EXERCISE BRIEF: Could you output only the lines from the one containing "serif; font-style: italic;" through the last line of the data, both included?

DATASET CONTENT:
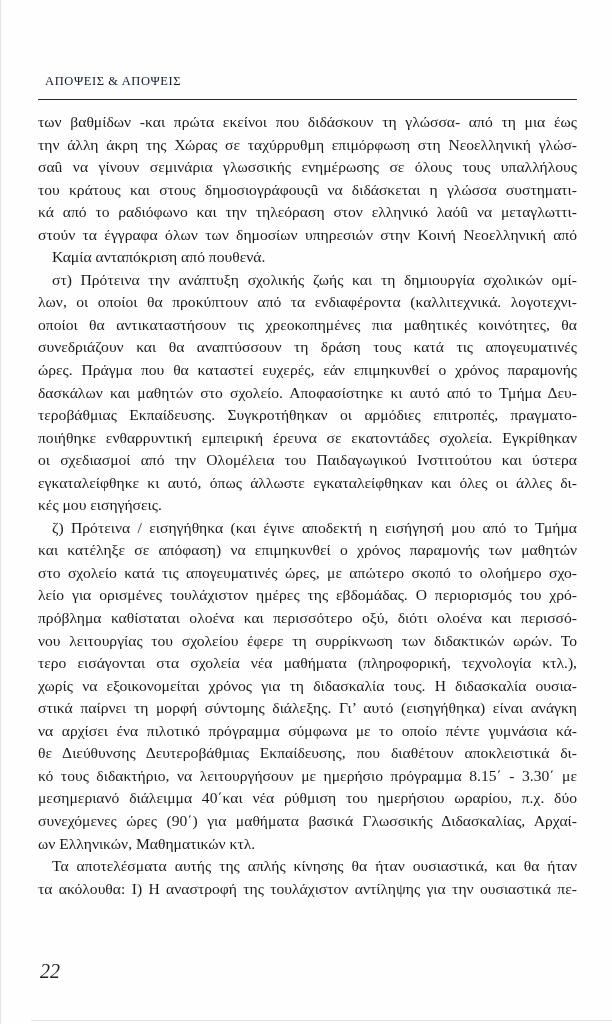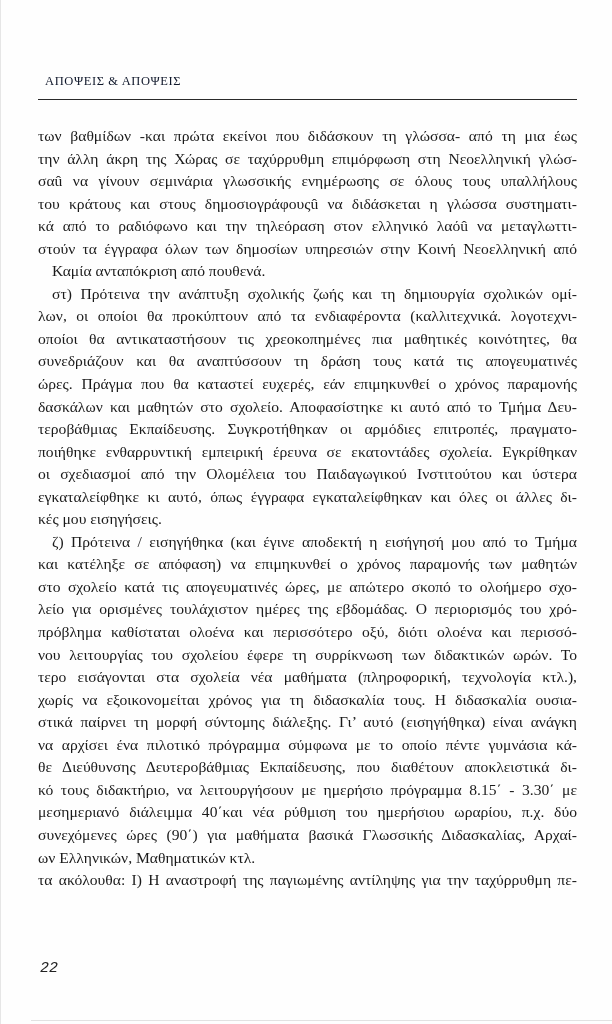--- a/index.html
+++ b/index.html
@@ -21,7 +21,7 @@
       border-top: 1.3px solid #2a2a2a;
     }
     .body-text {
-      position: absolute; left: 37px; top: 125px; width: 539px;
+      position: absolute; left: 37px; top: 111px; width: 539px;
       font-family: "Liberation Serif", serif;
       font-size: 15.6px; line-height: 22.55px; color: #1a1a1a;
     }

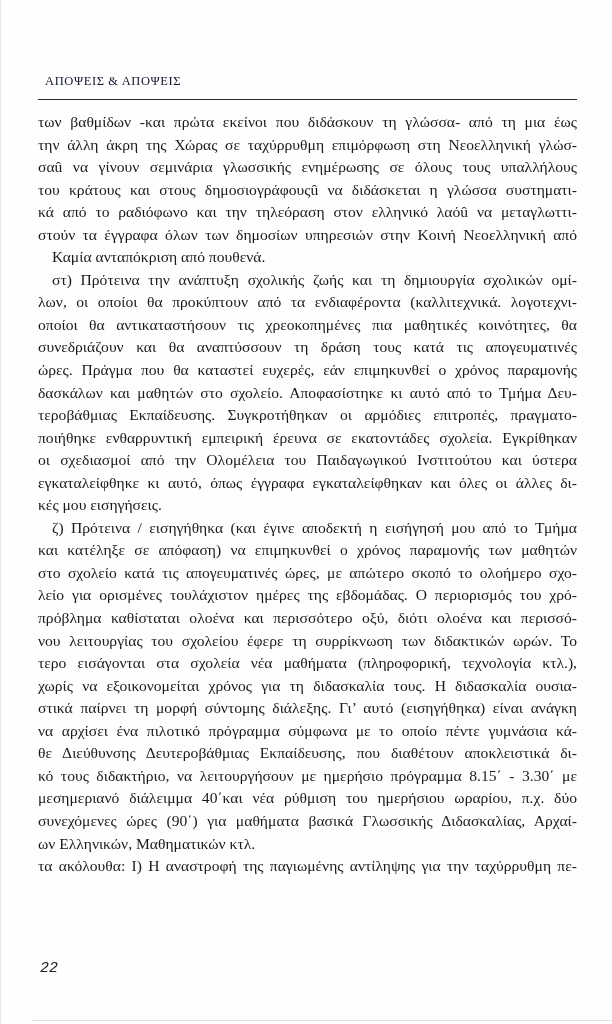--- a/index.html
+++ b/index.html
@@ -65,7 +65,7 @@
       <span class="line">τεροβάθμιας Εκπαίδευσης. Συγκροτήθηκαν οι αρμόδιες επιτροπές, πραγματο-</span>
       <span class="line">ποιήθηκε ενθαρρυντική εμπειρική έρευνα σε εκατοντάδες σχολεία. Εγκρίθηκαν</span>
       <span class="line">οι σχεδιασμοί από την Ολομέλεια του Παιδαγωγικού Ινστιτούτου και ύστερα</span>
-      <span class="line">εγκαταλείφθηκε κι αυτό, όπως έγγραφα εγκαταλείφθηκαν και όλες οι άλλες δι-</span>
+      <span class="line">εγκαταλείφθηκε κι αυτό, όπως άλλωστε εγκαταλείφθηκαν και όλες οι άλλες δι-</span>
       <span class="line last">κές μου εισηγήσεις.</span>
       <span class="line indent">ζ) Πρότεινα / εισηγήθηκα (και έγινε αποδεκτή η εισήγησή μου από το Τμήμα</span>
       <span class="line">και κατέληξε σε απόφαση) να επιμηκυνθεί ο χρόνος παραμονής των μαθητών</span>

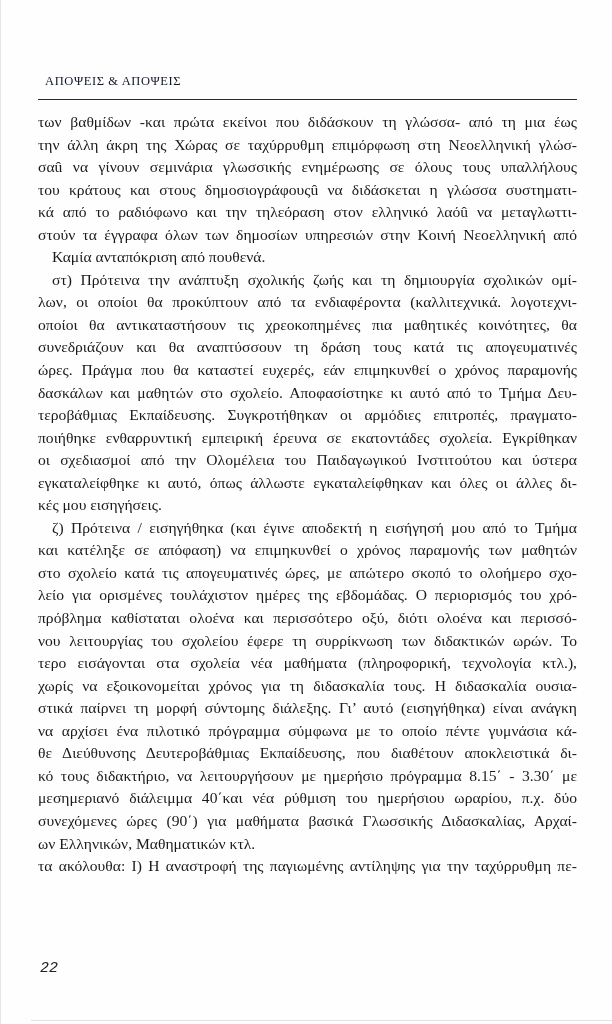--- a/index.html
+++ b/index.html
@@ -82,6 +82,7 @@
       <span class="line">μεσημεριανό διάλειμμα 40΄και νέα ρύθμιση του ημερήσιου ωραρίου, π.χ. δύο</span>
       <span class="line">συνεχόμενες ώρες (90΄) για μαθήματα βασικά Γλωσσικής Διδασκαλίας, Αρχαί-</span>
       <span class="line last">ων Ελληνικών, Μαθηματικών κτλ.</span>
+      <span class="line indent">Τα αποτελέσματα αυτής της απλής κίνησης θα ήταν ουσιαστικά, και θα ήταν</span>
       <span class="line">τα ακόλουθα: Ι) Η αναστροφή της παγιωμένης αντίληψης για την ταχύρρυθμη πε-</span>
     </div>
 

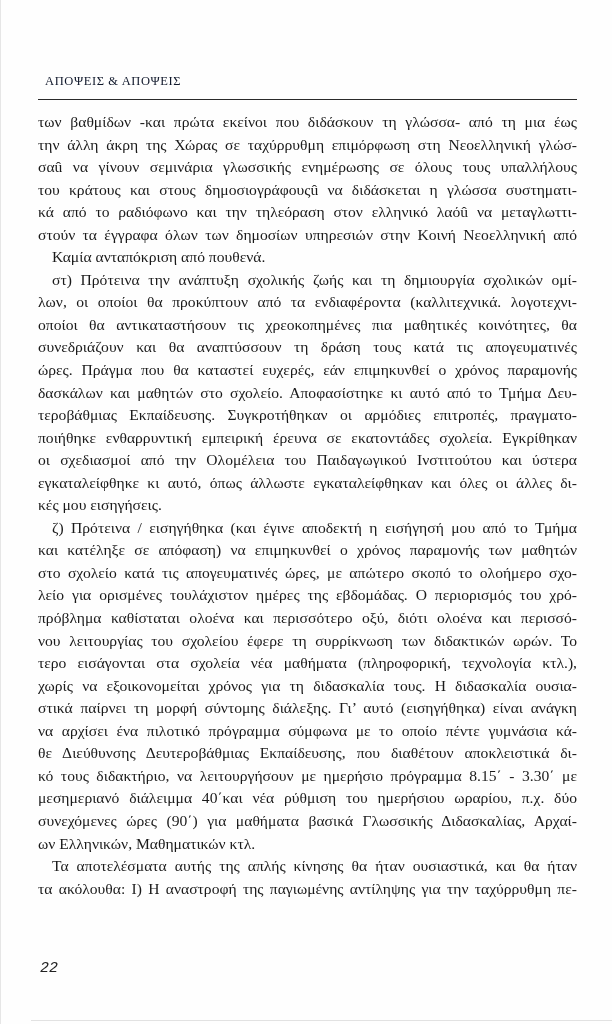--- a/index.html
+++ b/index.html
@@ -83,7 +83,7 @@
       <span class="line">συνεχόμενες ώρες (90΄) για μαθήματα βασικά Γλωσσικής Διδασκαλίας, Αρχαί-</span>
       <span class="line last">ων Ελληνικών, Μαθηματικών κτλ.</span>
       <span class="line indent">Τα αποτελέσματα αυτής της απλής κίνησης θα ήταν ουσιαστικά, και θα ήταν</span>
-      <span class="line">τα ακόλουθα: Ι) Η αναστροφή της παγιωμένης αντίληψης για την ταχύρρυθμη πε-</span>
+      <span class="line">τα ακόλουθα: Ι) Η αναστροφή της τουλάχιστον αντίληψης για την ουσιαστικά πε-</span>
     </div>
 
   <div class="page-number">22</div>

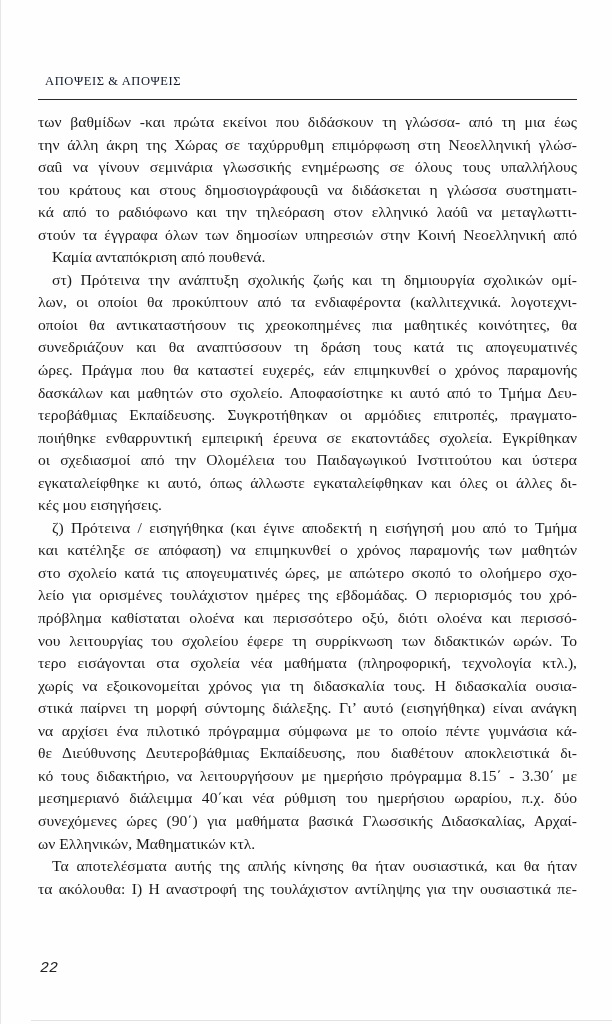--- a/index.html
+++ b/index.html
@@ -33,8 +33,8 @@
     .line.indent { padding-left: 14px; }
     .page-number {
       position: absolute; left: 39px; top: 960px;
-      font-family: Liberation Mono, monospace; font-style: italic;
-      font-size: 15px; color: #222;
+      font-family: Liberation Serif, serif; font-style: italic;
+      font-size: 20px; color: #222;
     }
     .bottom-edge {
       position: absolute; left: 30px; right: 0; top: 1020px; height: 0;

RESPONSE TO THE EXERCISE:
+      font-family: Liberation Serif, serif; font-style: italic;
+      font-size: 20px; color: #222;
     }
     .bottom-edge {
       position: absolute; left: 30px; right: 0; top: 1020px; height: 0;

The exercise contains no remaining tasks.